IBON Foundation's Sonny Africa says the government has at least P975 billion of infrastructure projects for 2020, and a quarter of those may be discontinued to fund the pandemic response

MANILA, Philippines – The government is set to borrow billions to fund the battle against the coronavirus, but a think tank said President Rodrigo Duterte just needs to ditch some infrastructure projects and get funds from there.

IBON Foundation executive director Sonny Africa said in a Rappler Talk interview that Duterte has at least P975 billion worth of infrastructure projects in the 2020 General Appropriations Act, excluding unspent funds in 2019. At least one-fourth can be discontinued, according to Africa.

“Maraming infrastructure projects ay hindi na magiging viable, hindi lang dahil sa lockdown, kundi dahil na rin sa pandemic,” Africa said.

(There are many infrastructure projects that may no longer be viable, not just because of the lockdown, but also because of the pandemic.)
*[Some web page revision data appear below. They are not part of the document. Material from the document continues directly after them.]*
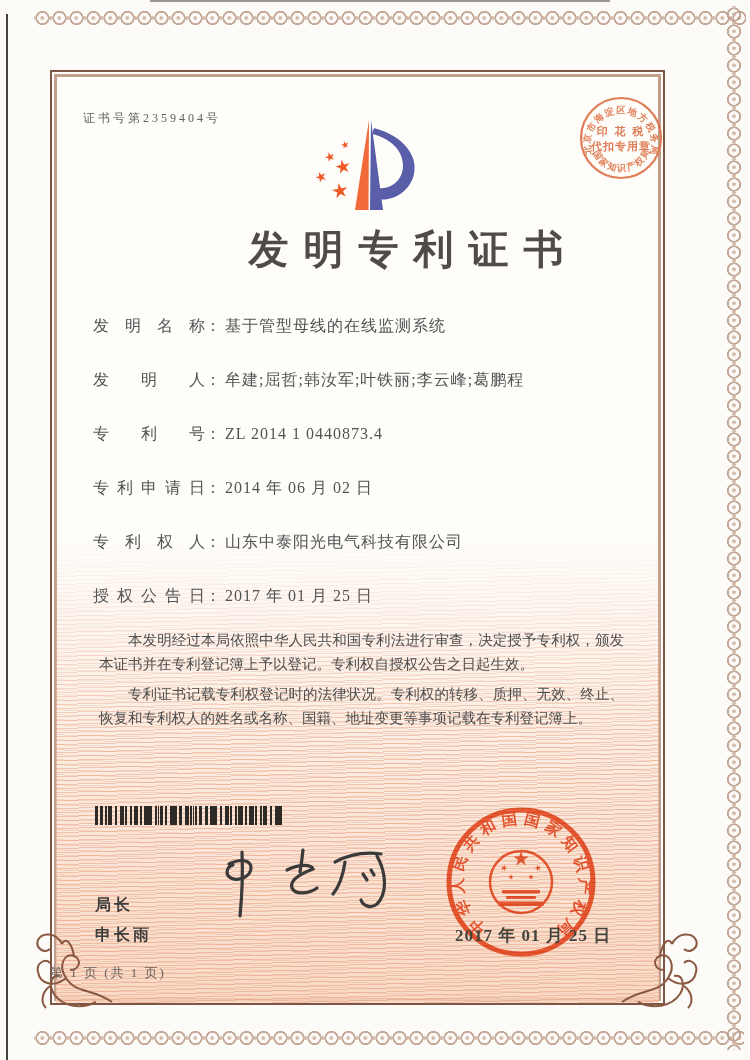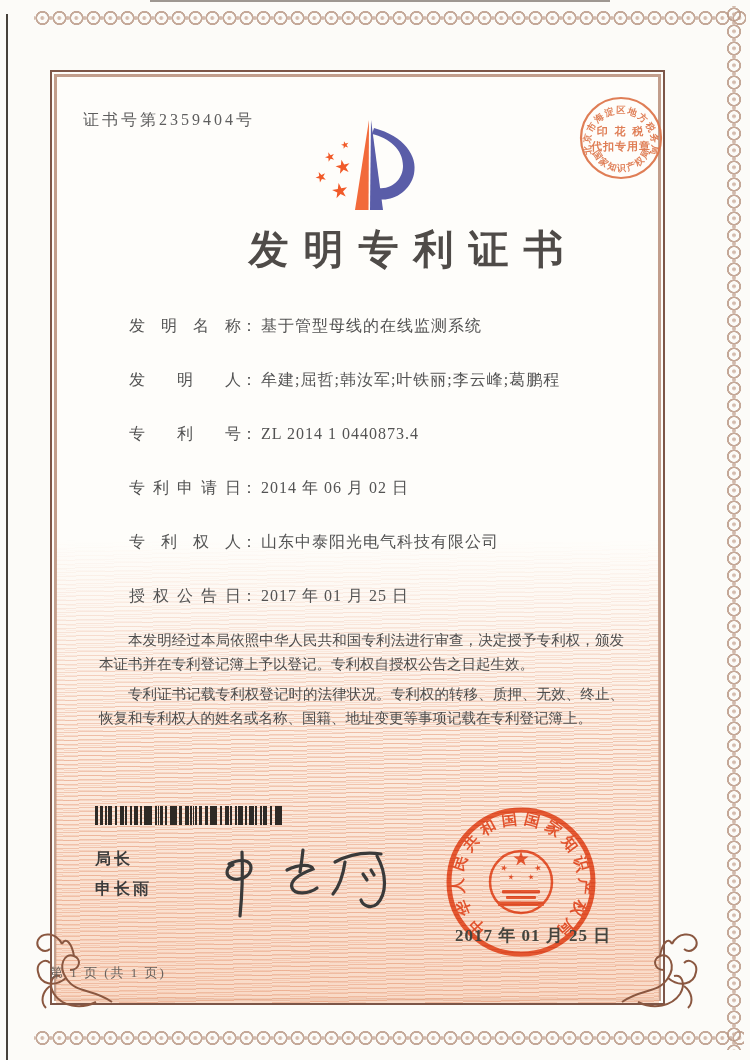"证书号第2359404号" .cert-no { font-size: 16px -> 12px }
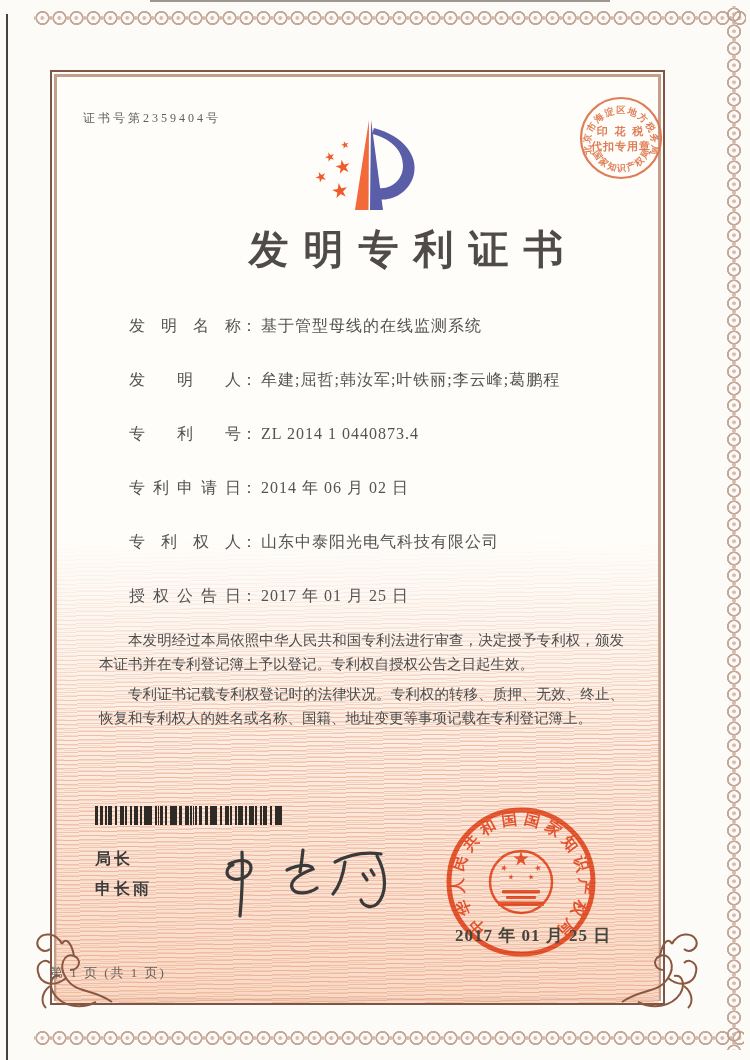"发明名称" .flabel { margin-left: 36px -> none }
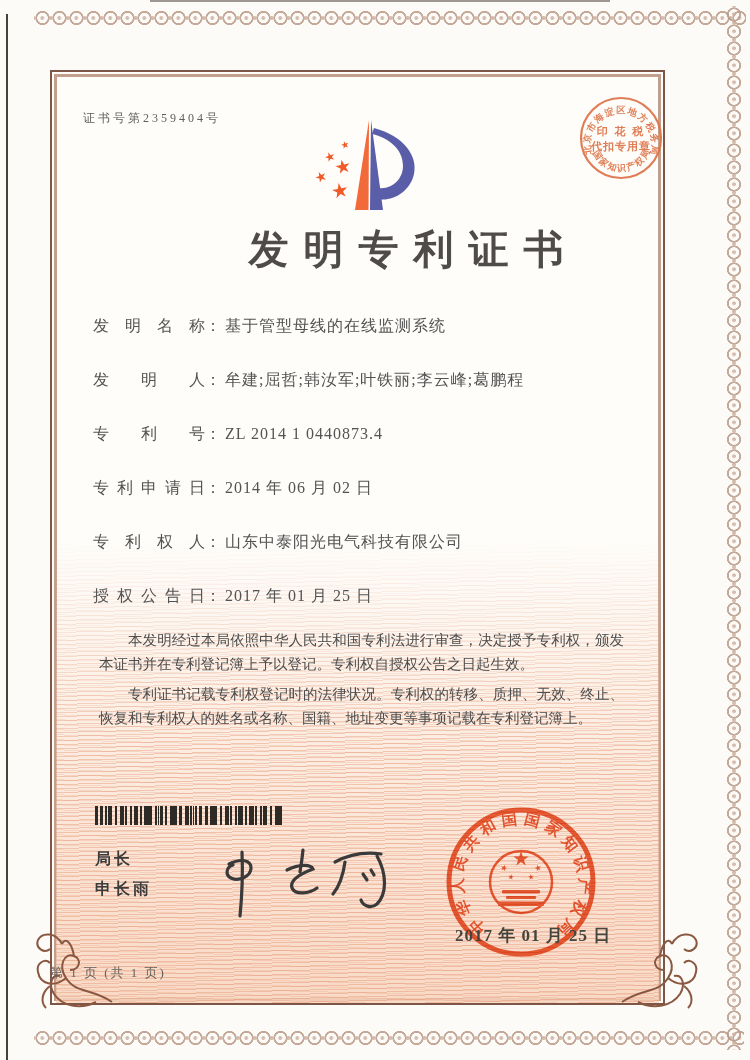"局长" .signer { top: 844px -> 890px }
Africa argued that feasibility studies for some infrastructure projects, particularly those geared towards promoting tourism, were done before the pandemic and may no longer give back intended returns.

Africa said the National Economic and Development Authority (NEDA) now has to quickly and carefully choose which projects to discontinue.

He said that one tourism-related infrastructure project that can be shelved is the P14.97-billion Pasacao-Balatan Coastal Tourism Highway in Camarines Sur. The 40-kilometer highway was approved by the NEDA Board in October 2019.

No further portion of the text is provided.